(Revision tracking records)
○ ○ ○ ○ ○ ○ ○

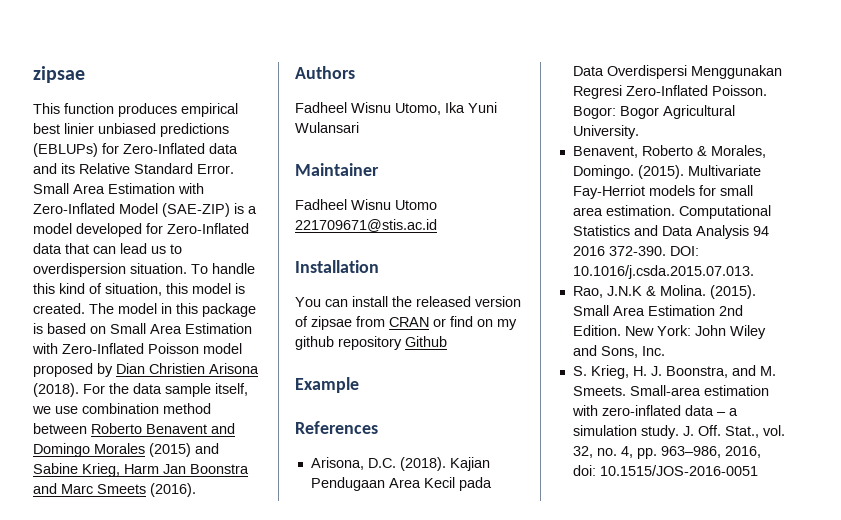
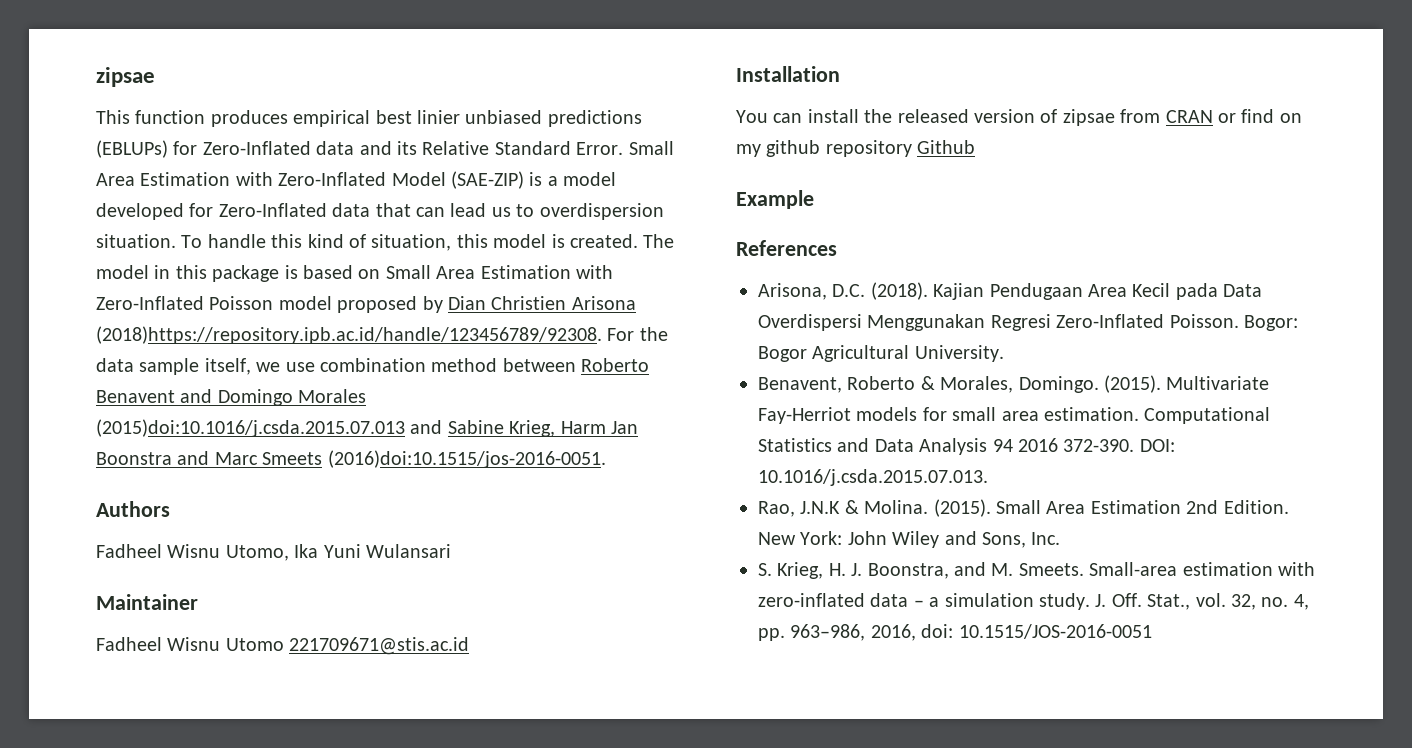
- The model in this package is based on Small Area Estimation with Zero-Inflated Poisson model proposed by Dian Christien Arisona (2018). For the data sample itself, we use combination method between Roberto Benavent and Domingo Morales (2015) and Sabine Krieg, Harm Jan Boonstra and Marc Smeets (2016).
+ The model in this package is based on Small Area Estimation with Zero-Inflated Poisson model proposed by Dian Christien Arisona (2018)https://repository.ipb.ac.id/handle/123456789/92308. For the data sample itself, we use combination method between Roberto Benavent and Domingo Morales (2015)doi:10.1016/j.csda.2015.07.013 and Sabine Krieg, Harm Jan Boonstra and Marc Smeets (2016)doi:10.1515/jos-2016-0051.

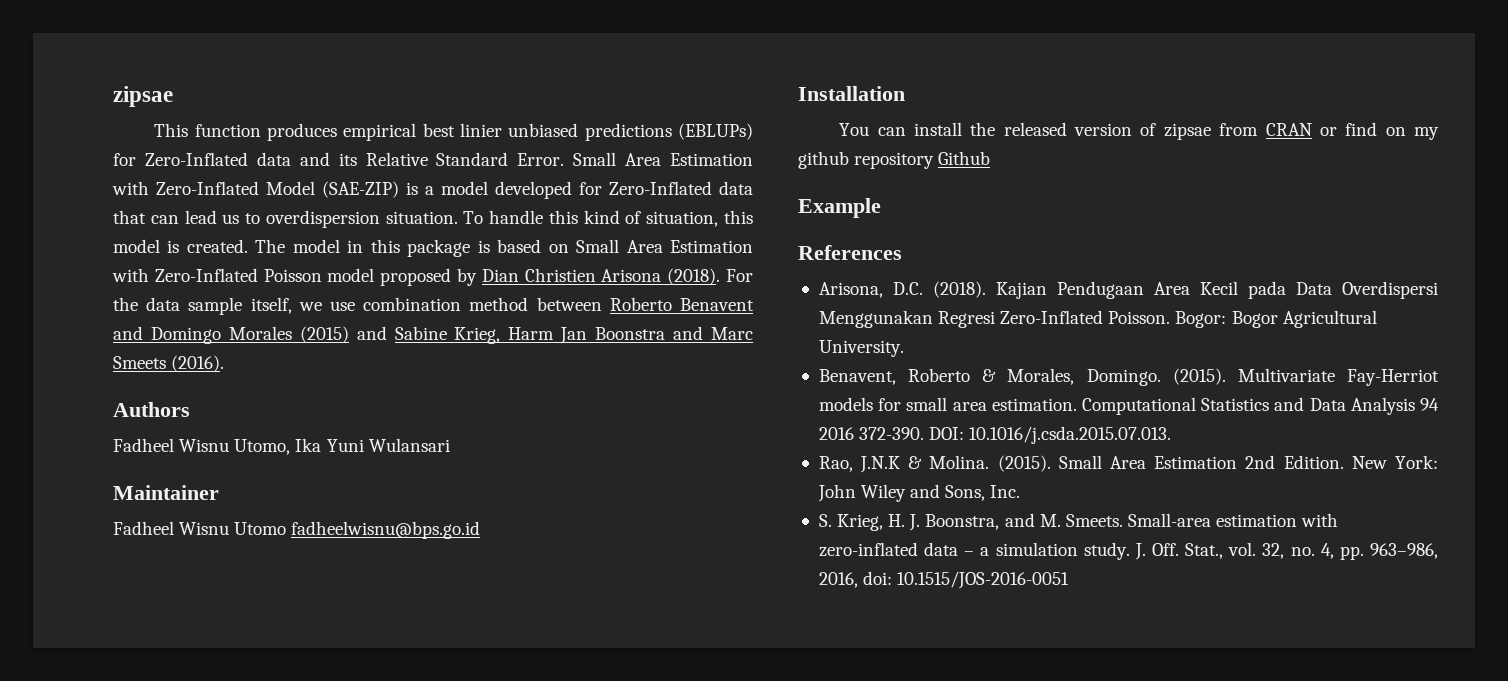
- The model in this package is based on Small Area Estimation with Zero-Inflated Poisson model proposed by Dian Christien Arisona (2018)https://repository.ipb.ac.id/handle/123456789/92308. For the data sample itself, we use combination method between Roberto Benavent and Domingo Morales (2015)doi:10.1016/j.csda.2015.07.013 and Sabine Krieg, Harm Jan Boonstra and Marc Smeets (2016)doi:10.1515/jos-2016-0051.
+ The model in this package is based on Small Area Estimation with Zero-Inflated Poisson model proposed by Dian Christien Arisona (2018). For the data sample itself, we use combination method between Roberto Benavent and Domingo Morales (2015) and Sabine Krieg, Harm Jan Boonstra and Marc Smeets (2016).
- Fadheel Wisnu Utomo 221709671@stis.ac.id
+ Fadheel Wisnu Utomo fadheelwisnu@bps.go.id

○ ○ ○ ○ ○ ○ ○

WHAT YOU HAVE TO DO. Using the entries above, return each line in which the word "Fadheel" occurs.

EXERCISE SOLUTION.
- Fadheel Wisnu Utomo 221709671@stis.ac.id
+ Fadheel Wisnu Utomo fadheelwisnu@bps.go.id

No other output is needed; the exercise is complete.